“Gaslighting” — mind manipulating, grossly misleading, downright deceitful — is Merriam-Webster’s word of the year.
Lookups for the word on merriam-webster.com increased 1,740 percent from last year. However, something else happened. There was not a single event that drove significant spikes in the curiosity, as it usually goes with the chosen word of the year.
The gaslighting was pervasive.
Photo: AP
“It’s a word that has risen so quickly in the English language, and especially in the last four years, that it actually came as a surprise to me and to many of us,” Peter Sokolowski, Merriam-Webster’s editor at large, said in an interview ahead of yesterday’s unveiling.
“It was a word looked up frequently every single day of the year,” he said.
There were deepfakes and the dark Web. There were deep states and fake news. And there was a whole lot of trolling.
Merriam-Webster’s top definition for gaslighting is the psychological manipulation of a person, usually over an extended period of time, that “causes the victim to question the validity of their own thoughts, perception of reality, or memories and typically leads to confusion, loss of confidence and self-esteem, uncertainty of one’s emotional or mental stability, and a dependency on the perpetrator.”
Gaslighting is a heinous tool frequently used by abusers in relationships — and by politicians and other newsmakers. It can happen between romantic partners, within a broader family unit and among friends. It can be a corporate tactic, or a way to mislead the public.
There is also “medical gaslighting,” when a healthcare professional dismisses a patient’s symptoms or illness as “all in your head.”
Merriam-Webster, which logs 100 million pageviews a month on its site, chooses its word of the year based solely on data.
“Gaslighting” spent all of this year in the top 50 words looked up on merriam-webster.com to earn top dog word of the year status, Sokolowski said.
Rounding out this year’s Top 10 are:
“Oligarch,” driven by Russia’s invasion of Ukraine.
“Omicron,” the persistent COVID-19 variant and the 15th letter of the Greek alphabet.
“Codify,” as in turning abortion rights into federal law.
“Queen consort,” what King Charles III’s wife, Camilla, is newly known as.

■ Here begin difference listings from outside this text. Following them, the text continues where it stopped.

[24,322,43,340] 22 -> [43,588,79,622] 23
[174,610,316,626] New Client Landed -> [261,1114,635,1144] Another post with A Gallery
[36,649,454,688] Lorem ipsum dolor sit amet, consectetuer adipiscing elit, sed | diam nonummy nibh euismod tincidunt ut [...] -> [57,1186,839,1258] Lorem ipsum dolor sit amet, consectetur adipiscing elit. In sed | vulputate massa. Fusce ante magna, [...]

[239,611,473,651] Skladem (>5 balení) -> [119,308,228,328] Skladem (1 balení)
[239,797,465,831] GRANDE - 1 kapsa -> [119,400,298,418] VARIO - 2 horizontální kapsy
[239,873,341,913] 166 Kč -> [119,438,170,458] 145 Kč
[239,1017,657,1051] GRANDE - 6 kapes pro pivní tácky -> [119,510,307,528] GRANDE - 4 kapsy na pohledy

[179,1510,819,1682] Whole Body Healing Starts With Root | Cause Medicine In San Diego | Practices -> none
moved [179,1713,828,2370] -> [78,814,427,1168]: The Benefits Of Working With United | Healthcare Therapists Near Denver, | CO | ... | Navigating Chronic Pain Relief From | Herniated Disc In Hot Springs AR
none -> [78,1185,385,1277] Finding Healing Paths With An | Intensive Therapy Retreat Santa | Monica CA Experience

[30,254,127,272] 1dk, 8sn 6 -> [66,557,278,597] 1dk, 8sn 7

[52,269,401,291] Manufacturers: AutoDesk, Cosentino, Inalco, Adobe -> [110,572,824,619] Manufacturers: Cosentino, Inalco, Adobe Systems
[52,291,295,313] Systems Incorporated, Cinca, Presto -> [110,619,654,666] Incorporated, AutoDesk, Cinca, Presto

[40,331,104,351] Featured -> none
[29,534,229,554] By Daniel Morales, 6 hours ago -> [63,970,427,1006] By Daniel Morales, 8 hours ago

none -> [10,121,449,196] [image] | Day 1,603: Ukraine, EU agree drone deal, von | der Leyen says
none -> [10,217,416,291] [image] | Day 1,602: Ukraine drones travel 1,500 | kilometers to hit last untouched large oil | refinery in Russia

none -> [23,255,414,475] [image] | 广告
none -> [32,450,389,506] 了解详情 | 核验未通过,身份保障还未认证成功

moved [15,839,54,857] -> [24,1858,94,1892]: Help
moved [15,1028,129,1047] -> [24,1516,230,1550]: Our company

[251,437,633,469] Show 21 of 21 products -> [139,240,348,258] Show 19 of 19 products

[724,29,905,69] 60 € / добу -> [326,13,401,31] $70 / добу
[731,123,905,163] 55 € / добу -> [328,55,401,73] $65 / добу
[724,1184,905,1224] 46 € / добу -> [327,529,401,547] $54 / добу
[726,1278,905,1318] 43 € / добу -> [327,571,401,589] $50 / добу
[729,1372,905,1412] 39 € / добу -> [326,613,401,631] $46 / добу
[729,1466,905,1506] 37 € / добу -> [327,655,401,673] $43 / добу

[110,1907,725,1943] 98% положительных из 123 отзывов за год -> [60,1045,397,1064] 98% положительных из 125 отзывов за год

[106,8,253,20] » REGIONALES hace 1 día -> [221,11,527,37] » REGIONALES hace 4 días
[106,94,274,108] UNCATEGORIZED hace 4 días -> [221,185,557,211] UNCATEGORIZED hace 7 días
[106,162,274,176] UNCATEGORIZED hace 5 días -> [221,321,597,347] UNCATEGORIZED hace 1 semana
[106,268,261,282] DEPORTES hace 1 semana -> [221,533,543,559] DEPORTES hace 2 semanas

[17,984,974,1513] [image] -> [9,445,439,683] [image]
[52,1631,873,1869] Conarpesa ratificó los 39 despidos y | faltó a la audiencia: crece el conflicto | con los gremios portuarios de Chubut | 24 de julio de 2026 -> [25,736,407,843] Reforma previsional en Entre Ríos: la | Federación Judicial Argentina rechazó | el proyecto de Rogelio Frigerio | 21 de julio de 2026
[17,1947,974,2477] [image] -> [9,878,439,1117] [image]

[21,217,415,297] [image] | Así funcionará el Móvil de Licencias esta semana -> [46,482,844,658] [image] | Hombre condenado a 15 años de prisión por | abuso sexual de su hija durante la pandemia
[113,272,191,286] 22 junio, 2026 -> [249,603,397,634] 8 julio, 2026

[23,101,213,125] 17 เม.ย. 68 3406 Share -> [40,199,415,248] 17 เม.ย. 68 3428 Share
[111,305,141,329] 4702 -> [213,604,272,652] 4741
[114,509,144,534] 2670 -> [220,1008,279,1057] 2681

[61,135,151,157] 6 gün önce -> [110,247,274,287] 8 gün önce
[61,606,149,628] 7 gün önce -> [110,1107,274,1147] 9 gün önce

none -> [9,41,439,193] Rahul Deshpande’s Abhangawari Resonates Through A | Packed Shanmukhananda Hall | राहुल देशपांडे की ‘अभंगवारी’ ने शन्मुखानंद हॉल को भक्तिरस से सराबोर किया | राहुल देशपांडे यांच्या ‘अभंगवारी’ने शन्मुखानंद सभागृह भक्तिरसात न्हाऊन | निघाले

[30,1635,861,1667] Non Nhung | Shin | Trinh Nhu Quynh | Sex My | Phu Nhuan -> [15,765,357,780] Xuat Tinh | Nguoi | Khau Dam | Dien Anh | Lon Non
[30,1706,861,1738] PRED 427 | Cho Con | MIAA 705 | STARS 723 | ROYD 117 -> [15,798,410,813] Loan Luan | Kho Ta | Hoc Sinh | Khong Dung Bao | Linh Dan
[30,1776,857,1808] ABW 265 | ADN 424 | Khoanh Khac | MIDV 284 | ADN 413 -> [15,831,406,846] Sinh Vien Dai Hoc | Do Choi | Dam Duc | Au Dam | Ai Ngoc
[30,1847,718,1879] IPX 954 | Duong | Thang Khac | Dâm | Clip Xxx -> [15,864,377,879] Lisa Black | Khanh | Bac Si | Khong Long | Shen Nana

“Raid,” as in the search of former US president Donald Trump’s Mar-a-Lago home.
“Sentient,” with lookups brought on by Google canning the engineer who claimed an unreleased artificial-intelligence system had become sentient.
“Cancel culture,” enough said.
“LGBTQIA,” for lesbian, gay, bisexual, transgender, queer or questioning, intersex, and asexual, aromantic or agender.
— “Loamy,” which many Wordle users tried back in August, although the right word that day was “clown.”